Second, U.S.-Russian missile defense collaboration would send a strong message to regimes seeking to develop missile capabilities. For example, Tehran might think twice about developing longer range ballistic missiles if Russia, its long-time economic partner and ally, were integrated into European missile defenses against an Iranian strike. With a stake in the European missile defense system, Moscow might also be more eager to support international sanctions against Tehran and less careless about the technology it exports.
Third, engaging Moscow in a joint missile defense project could only improve U.S.–Russian bilateral relations. Information exchange and joint R&D efforts could increase transparency and trust between Moscow and Washington, thereby deepening their understanding of each other’s capabilities and intentions and reducing the incentives for mutual suspicion.
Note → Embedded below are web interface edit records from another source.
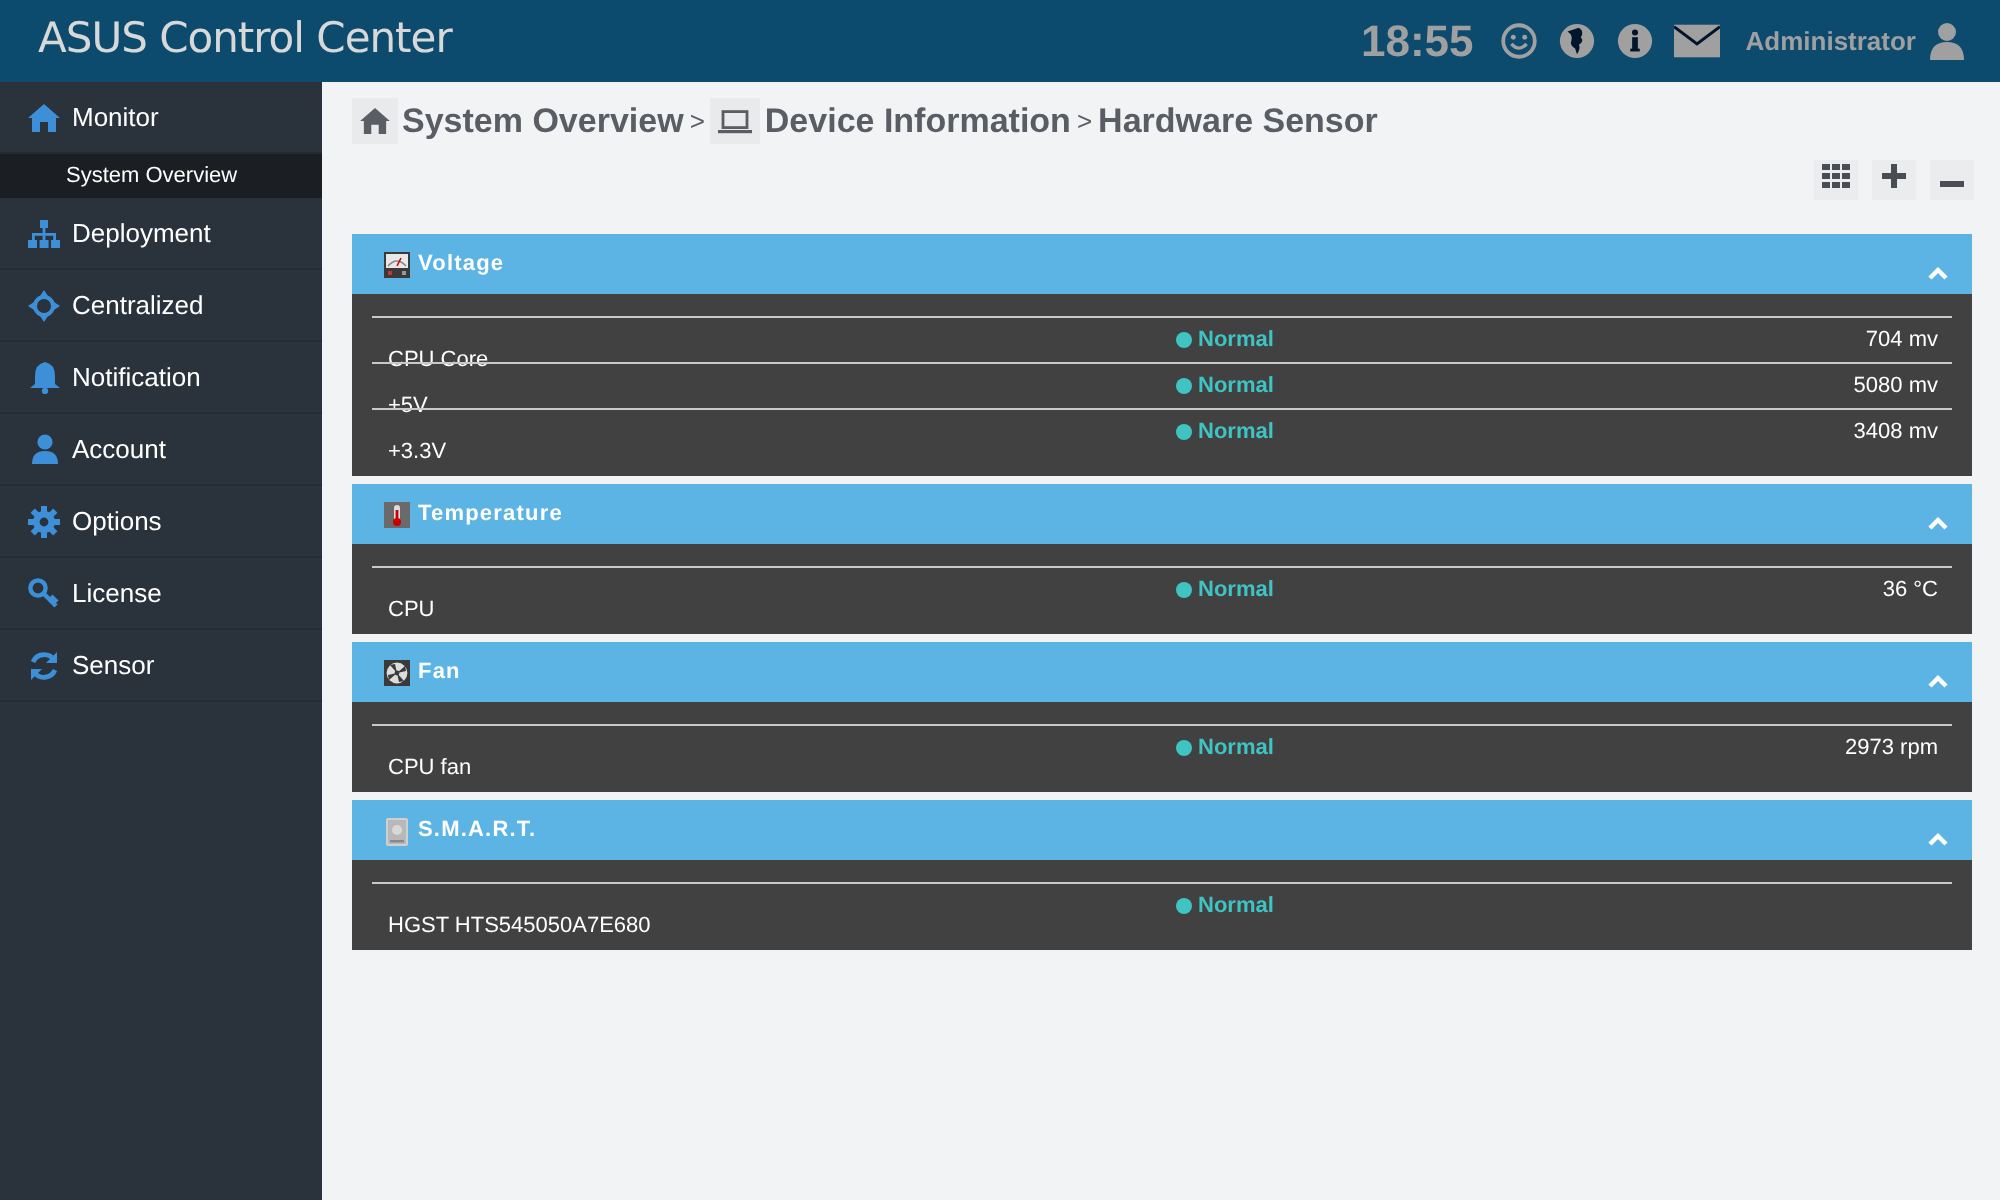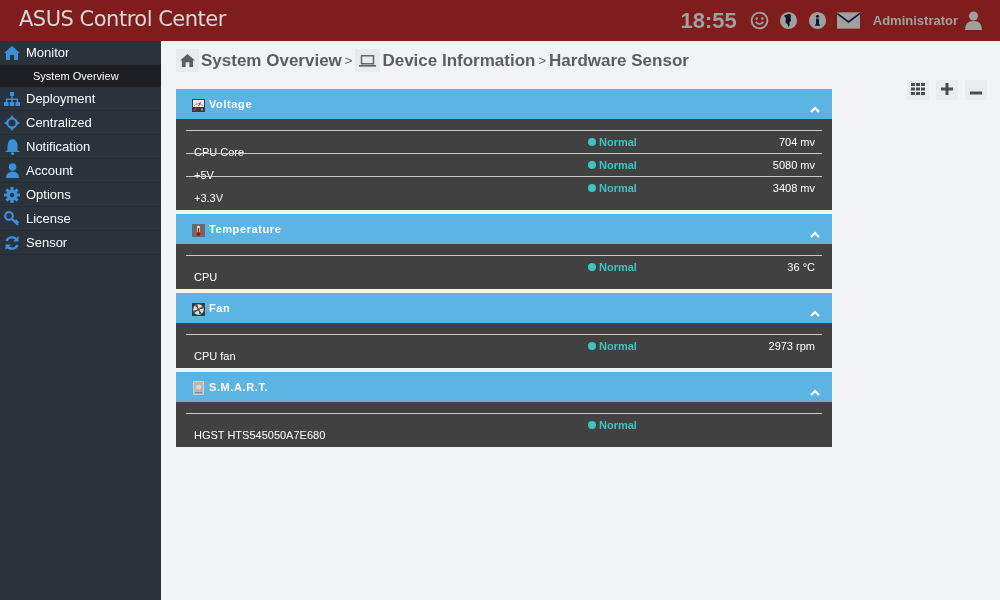--- a/index.html
+++ b/index.html
@@ -1,36 +1,36 @@
 <!DOCTYPE html>
 <html><head>
 <meta charset="utf-8">
 <style>
   * { box-sizing: border-box; margin: 0; padding: 0; }
   html, body { width: 1000px; height: 600px; overflow: hidden; background: #f2f3f5; font-family: "Liberation Sans", sans-serif; }
-  .topbar { position: absolute; left: 0; top: 0; width: 1000px; height: 41px; background: #7f1d1d; }
+  .topbar { position: absolute; left: 0; top: 0; width: 1000px; height: 41px; background: #0c4a6e; }
   .app-title { position: absolute; left: 19px; top: 7px; font-family: "DejaVu Sans", sans-serif; font-size: 21px; color: #d8d8d8; letter-spacing: -0.5px; }
   .top-right { position: absolute; right: 16px; top: 0; height: 41px; display: flex; align-items: center; color: #9a9a9a; }
   .clock { font-size: 22px; font-weight: bold; color: #a0a0a0; margin-right: 12px; }
   .ti { width: 22px; height: 22px; margin-right: 7px; display: flex; align-items: center; justify-content: center; }
   .admin { font-size: 13px; color: #a0a0a0; margin-left: 4px; margin-right: 4px; font-weight: bold; }
 
   .sidebar { position: absolute; left: 0; top: 41px; width: 161px; height: 559px; background: #2a323c; }
-  .nav-item { height: 24px; display: flex; align-items: center; padding-left: 4px; border-bottom: 1px solid #242b33; color: #fff; font-size: 13px; cursor: pointer; }
+  .nav-item { height: 36px; display: flex; align-items: center; padding-left: 14px; border-bottom: 1px solid #242b33; color: #fff; font-size: 13px; cursor: pointer; }
   .nav-item .ic { width: 16px; height: 16px; margin-right: 6px; display: flex; align-items: center; justify-content: center; }
   .nav-sub { height: 22px; display: flex; align-items: center; padding-left: 33px; background: #1b1f24; color: #fff; font-size: 11px; cursor: pointer; }
 
   .main { position: absolute; left: 161px; top: 41px; width: 839px; height: 559px; background: #f2f3f5; }
   .breadcrumb { position: absolute; left: 15px; top: 8px; display: flex; align-items: center; font-size: 17px; font-weight: bold; color: #5a5d63; }
   .bc-icon { width: 23px; height: 23px; background: #e9eaec; display: flex; align-items: center; justify-content: center; margin-right: 2px; }
   .bc-sep { font-size: 13px; font-weight: normal; margin: 0 3px; color: #5a5d63; }
   .toolbar { position: absolute; right: 13px; top: 39px; display: flex; }
   .tb-btn { width: 22px; height: 20px; margin-left: 7px; background: #ebecee; display: flex; align-items: center; justify-content: center; cursor: pointer; }
 
-  .panels { position: absolute; left: 15px; top: 48px; width: 656px; }
+  .panels { position: absolute; left: 15px; top: 76px; width: 810px; }
   .panel { margin-bottom: 4px; }
   .panel-head { height: 30px; background: #5cb4e4; display: flex; align-items: center; padding-left: 16px; position: relative; cursor: pointer; }
   .panel-head .pi { width: 13px; height: 13px; margin-right: 4px; }
   .panel-title { color: #fff; font-size: 11px; font-weight: bold; letter-spacing: 0.6px; }
   .chev { position: absolute; right: 12px; top: 10px; }
   .panel-body { background: #414141; padding: 11px 10px 11px 10px; }
   .row { height: 23px; border-top: 1px solid #c9c9c9; display: flex; align-items: center; font-size: 11px; color: #fff; position: relative; }
   .row .name { position: absolute; left: 8px; margin-top: 20px; }
   .row .status { position: absolute; left: 402px; display: flex; align-items: center; color: #3fc3c3; font-weight: bold; }
   .dot { width: 8px; height: 8px; border-radius: 50%; background: #3fc3c3; margin-right: 3px; }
By working with the West to defend Europe, Russia would feel more integrated into the European security architecture. In an indirect way, this would help address the concerns expressed by Moscow in its draft of the European Security Treaty, which failed to elicit a thoughtful response from the West.
Most importantly, missile defense collaboration could pave the way for the next round of bilateral strategic arms reductions. Moscow and Washington have reached their first shaky compromise on missile defense in New START. The treaty’s preamble notes the interrelationship between offense and defense and bars the United States from placing missile defense interceptors in ICBM silos or SLBM launchers – something the United States no longer plans to do. In addition, Moscow issued a unilateral statement that it would consider withdrawing from the treaty if the U.S. develops strategic defenses capable of threatening the Russian deterrent –something the United States also has no intention of doing. However, the most difficult and bitter disagreements over missile defenses lie ahead, and the amount of contention generated by the modest wording in the New START in Washington suggests that the road to further reductions will be closed, unless the United States and Russia are able to collaborate on missile defenses in the future.
Of course, whether the benefits mentioned above actually come to fruition depends on overcoming some important political and technical challenges. However, the two sides concluded far more complicated agreements in far less auspicious circumstances during the Cold War. Today, with the “reset in their relationship and with the possibility of the NATO framework bringing the two countries together on this sensitive issue, the success of the U.S.-Russian missile defense cooperation looks even more likely.
In her January 29 speech at L’Ecole Militaire in Paris, Secretary of State Clinton called missile defense “an extraordinary opportunity for us [the United States, NATO and Russia] to work together to build our mutual security.” It’s time for the two countries to muster enough political will to make this happen.
Volha Charnysh is currently the New Voices Nonproliferation Fellow at the Arms Control Association and will begin a Ph.D. in government program at Harvard University in the fall. The views expressed are her own.